Eco-evolutionary dynamics in Pacific salmon

Abstract

Increasing acceptance of the idea that evolution can proceed rapidly has generated considerable interest in understanding the consequences of ongoing evolutionary change for populations, communities and ecosystems. The nascent field of 'eco-evolutionary dynamics' considers these interactions, including reciprocal feedbacks between evolution and ecology. Empirical support for eco-evolutionary dynamics has emerged from several model systems, and we here present some possibilities for diverse and strong effects in Pacific salmon (Oncorhynchus spp.). We specifically focus on the consequences that natural selection on body size can have for salmon population dynamics, community (bear-salmon) interactions and ecosystem process (fluxes of salmon biomass between habitats). For example, we find that shifts in body size because of selection can alter fluxes across habitats by up to 11% compared with ecological (that is, numerical) effects. More generally, we show that selection within a generation can have large effects on ecological dynamics and so should be included within a complete eco-evolutionary framework.

Figure 1

Conceptual model for understanding eco-evolutionary dynamics—a similar version appears in Bailey et al. 2009. The field of ecology has traditionally focused on the dynamics of populations, communities and ecosystems as well as feedbacks across these levels: that is, black solid lines in the figure. The field of evolutionary biology has traditionally focused on changes at the genetic or phenotypic levels, as well as feedbacks between them: that is, blue dotted lines in the figure. The field of eco-evolutionary dynamics considers both how changes in population, community and ecosystem dynamics affect phenotyes (green dashed lines) but also how phenotypic change influences populations, communities, and ecosystems (red dash-dotted lines). A full color version of this figure is available at the Heredity journal online.

Figure 2

Total number of sockeye salmon spawning in Hansen Creek (1986–2009).

Figure 3

Conceptual illustration of the Hansen creek study system highlighting downstream Lake Aleknagik, the shallow creek mouth, the upper portion of the creek and the creek riparian zone. Fluxes were calculated across habitats, with the flux change into the upper reaches of the creek reduced by mortality at the creek mouth and the flux change into the riparian zone increased by the transportation of salmon carcasses from the creek to the riparian zone by bears. We estimated the relative influence of ecology (size-independent mortality) and selection (size-dependent mortality) on these flux changes across years, and have included two plots to illustrate the influence of selection on the flux change into the creek because of mortality at the creek mouth (a) and the flux change into the riparian zone because of predation by bears (b). Artwork by J Kiyoko Shiosaki.

Figure 4

Length-frequency histograms highlighting the size selection occurring at the mouth of Hansen Creek for both female (top) and male (bottom) sockeye salmon in 2004, a year of strong selection at the creek mouth (Carlson and Quinn, 2007).

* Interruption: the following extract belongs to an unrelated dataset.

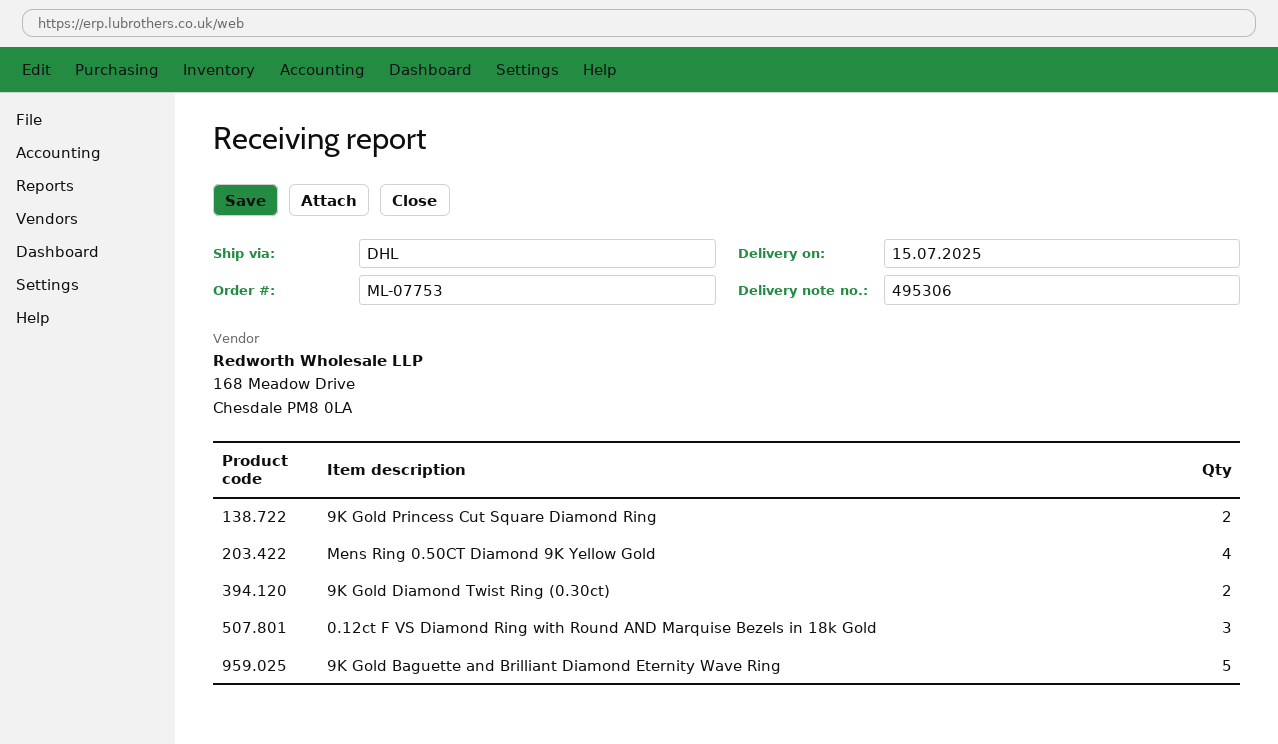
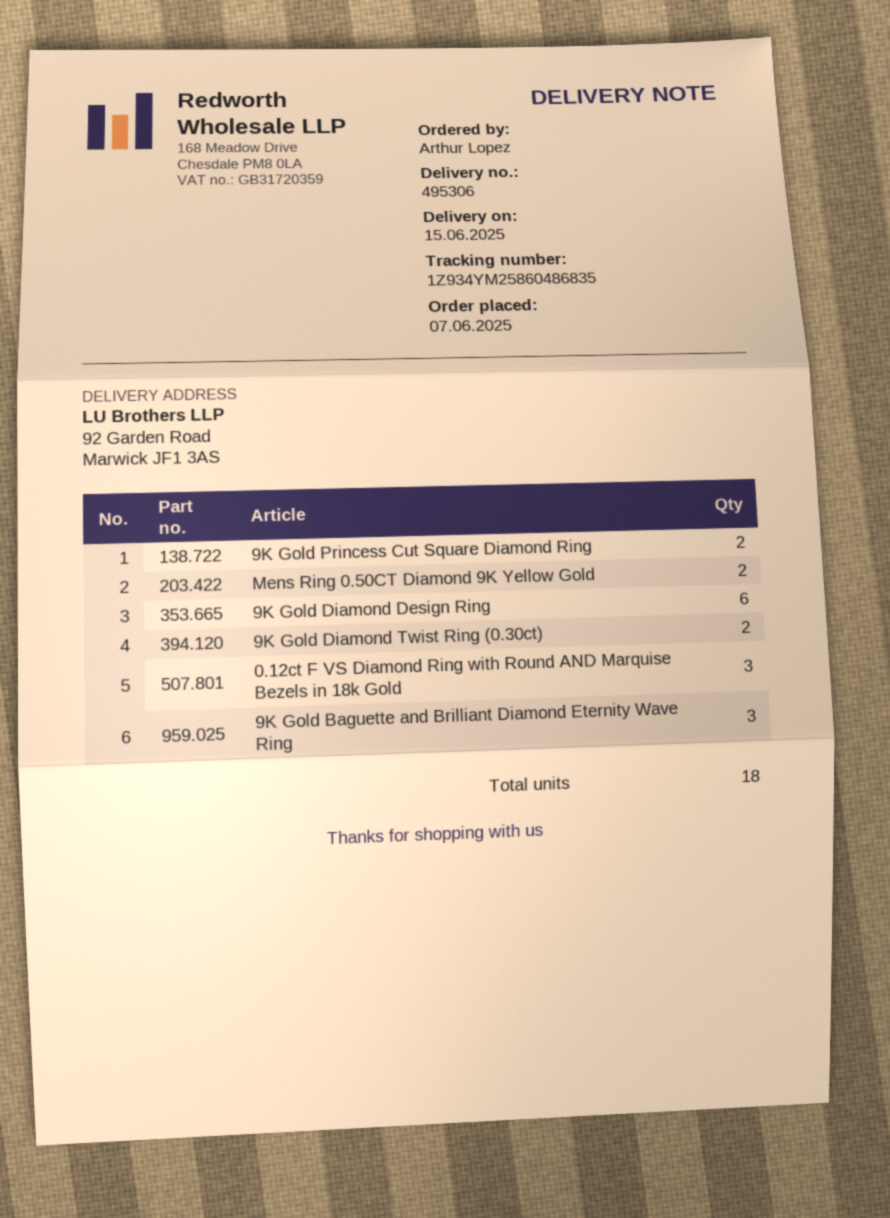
delivery date: 2025-07-15 -> 2025-06-15
Mens Ring 0.50CT Diamond 9K Yellow Gold: 4 -> 2
9K Gold Baguette and Brilliant Diamond Eternity Wave Ring: 5 -> 3
9K Gold Diamond Design Ring: none -> 6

The two bars represent those fish that stranded and died at the mouth of creek (black bars) versus those that successfully ascended the creek mouth and died in the creek itself (gray bars). Note that only a subset of fish dying at the mouth versus instream were measured for length and so these data emphasize size selection only, and not the overall mortality that occurred at the mouth.

Figure 5

Length-frequency histograms for a single year (2004) highlighting size-selective predation by bears on Hansen Creek sockeye salmon plotted separately for females (top) and males (bottom). The two bars represent those fish that died of senescence (gray bars) versus those that were killed by bears (black bars). Note that only a subset of fish dying of senescence versus because of bears were measured for length and so these data emphasize size-selective predation only, and not the overall mortality because of bear predation.

Figure 6

Length-at-ocean age for Hansen Creek female (top) and male (bottom) sockeye salmon based on data collected across the years 1998–2005. The bars correspond to ocean age 1 (black diagonal lines, males only), 2 (gray bars) and 3 (black bars).

Figure 7

Selection on salmon body size leads to indirect selection on age composition, which has implications for population dynamics. In panel (a), we have plotted the length-frequency histogram (left y axis) for the subset of male salmon that were measured for body length during the 2004 spawning season, representing males that died at the mouth or in the stream. The right y axis shows the percentage of known-aged males in each length bin that spent 2 years at sea (1 minus this proportion represents the percentage of known-aged males that spent 3 years at sea). We then estimated the age of all fish measured for length based on the percentage of known-aged two-ocean and three-ocean fish in each length bin, which we have plotted in panel (b). Note that this represents the pre-selection distribution of length-at-age for the subset of fish measured for body length. Finally, we estimated the post-selection distribution of length-at-age by estimating the age of all fish that successfully ascended the creek mouth, which we have plotted in panel (c). A comparison of panels b and c reveals that selection against large-bodied salmon indirectly favors younger (two-ocean) fish.